A bill critical to the mortgage industry goes to the floor of the House of Representatives today for debate, and supporters say it could greatly ease the regulatory burden placed on lenders and securitizers.

On the schedule is H.R. 685, the Mortgage Choice Act of 2015, which was reintroduced earlier this year after dying in the last Congress despite bipartisan support.

The Mortgage Choice Act of 2015 by U.S. Rep. Bill Huizenga, R-Mich., would amend and clarify the qualified mortgage definition in the the Dodd-Frank Wall Street Reform and Consumer Protection Act thereby improving access to credit and qualified mortgages for low and moderate income borrowers while protecting consumers from bad loans.

The Mortgage Choice Act would also adjust the Truth in Lending Act definition of fees and points by exempting points and fees any affiliated title charges and escrow charges for taxes and insurance from the qualified mortgage cap on points and fees.
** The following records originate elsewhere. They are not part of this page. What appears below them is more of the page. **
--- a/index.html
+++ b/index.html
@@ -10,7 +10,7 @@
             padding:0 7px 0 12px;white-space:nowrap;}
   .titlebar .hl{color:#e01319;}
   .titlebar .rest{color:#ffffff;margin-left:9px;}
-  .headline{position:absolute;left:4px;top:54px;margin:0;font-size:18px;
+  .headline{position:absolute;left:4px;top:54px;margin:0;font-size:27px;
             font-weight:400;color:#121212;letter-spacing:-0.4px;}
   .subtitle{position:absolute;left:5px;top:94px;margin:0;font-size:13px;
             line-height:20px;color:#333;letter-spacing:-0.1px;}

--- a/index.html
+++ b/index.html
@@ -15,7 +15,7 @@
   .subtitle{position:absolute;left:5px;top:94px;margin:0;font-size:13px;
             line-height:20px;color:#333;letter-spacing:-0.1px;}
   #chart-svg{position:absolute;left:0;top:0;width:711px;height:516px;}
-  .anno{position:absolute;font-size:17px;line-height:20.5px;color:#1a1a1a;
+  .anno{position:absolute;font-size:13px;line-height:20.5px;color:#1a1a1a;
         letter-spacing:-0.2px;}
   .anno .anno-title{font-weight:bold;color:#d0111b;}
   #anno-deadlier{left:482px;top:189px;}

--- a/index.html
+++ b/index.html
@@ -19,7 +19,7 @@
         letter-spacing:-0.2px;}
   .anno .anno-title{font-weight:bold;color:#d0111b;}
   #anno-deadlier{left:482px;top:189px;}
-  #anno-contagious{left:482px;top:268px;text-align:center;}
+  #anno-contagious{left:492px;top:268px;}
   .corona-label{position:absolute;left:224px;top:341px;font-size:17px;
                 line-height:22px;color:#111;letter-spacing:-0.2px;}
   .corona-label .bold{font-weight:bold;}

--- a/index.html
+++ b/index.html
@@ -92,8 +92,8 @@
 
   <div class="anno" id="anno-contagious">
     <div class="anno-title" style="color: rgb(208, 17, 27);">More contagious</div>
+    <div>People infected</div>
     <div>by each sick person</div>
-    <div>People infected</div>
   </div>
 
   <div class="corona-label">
Dodd-Frank established the QM as the primary means for mortgage lenders to satisfy its “ability to repay” requirements. Dodd-Frank also provides that a QM may not have points and fees in excess of 3% of the loan amount. As currently defined, points and fees include fees paid to affiliated (but not unaffiliated) title companies, as well as amounts of insurance and taxes held in escrow.

As a result of this problematic definition, many affiliated loans, particularly those made to low- and moderate- income borrowers, would not qualify as QMs and would be unlikely to be made or would only be available at higher rates due to heightened liability risks. Consumers would lose the ability to choose to take advantage of the convenience and market efficiencies offered by one-stop shopping.

The Mortgage Choice Act excludes from the definition of points and fees all title charges, regardless of whether they are charged by an affiliated company, provided they are bona fide and reasonable.

Most housing financial and housing trade groups support the Mortgage Choice Act, including the Mortgage Bankers Association, the National Association of federal Credit Unions, the Mortgage Lenders Association, the Consumer Mortgage Coalition, the Credit Union National Association, the National Association of Home Builders, the Real Estate Services Providers Council, the Realty Alliance and the National Association of Realtors.

Supports say that by amending the definition of points and fees in this manner, the legislation will:

  1. promote the availability of safe and affordable mortgage credit;
  2. maintain a competitive marketplace,
  3. prevent higher prices or the withdrawal of affiliated title service providers in low- and moderate-income marketplaces; and
  4. preserve the ability of consumers to choose the benefits of one-stop shopping when they purchase or refinance their home.

The Mortgage Bankers Association says that passage of the Mortgage Choice Act would help improve the regulatory environment in a way that helps consumers gain access to sustainable mortgage credit.

“On behalf of the Mortgage Bankers Association, I want to express our enthusiastic support for H.R. 685, the Mortgage Choice Act, which the House of Representatives will vote on this week,” said David Stevens, chairman and CEO of the MBA. “This bipartisan legislation would modify the definition of “points and fees” used to determine whether a loan meets the Ability to Repay rule’s test for Qualified Mortgages.

But Congresswoman Maxine Waters, D-Calif., said that H.R. 685 would roll back critical consumer protections enacted under Dodd-Frank and leave many low-income and minority families exposed to the kinds of predatory practices that were commonly used in the run-up to the financial crisis.

“I strongly oppose both of these proposals, which will weaken the Consumer Financial Protection Bureau, roll back key protections for homeowners and leave consumers vulnerable to the same kinds of predatory lending practices that were all too common leading up to the financial crisis,” Waters said. “Watering down important protections enacted in the aftermath of the worst financial crisis in a generation will ultimately bring back higher costs for borrowers, facilitate the kind of steering that forced so many into expensive mortgages that end in foreclosure, and undermine vital consumer protections  enacted as part of the Dodd-Frank Wall Street Reform Act.”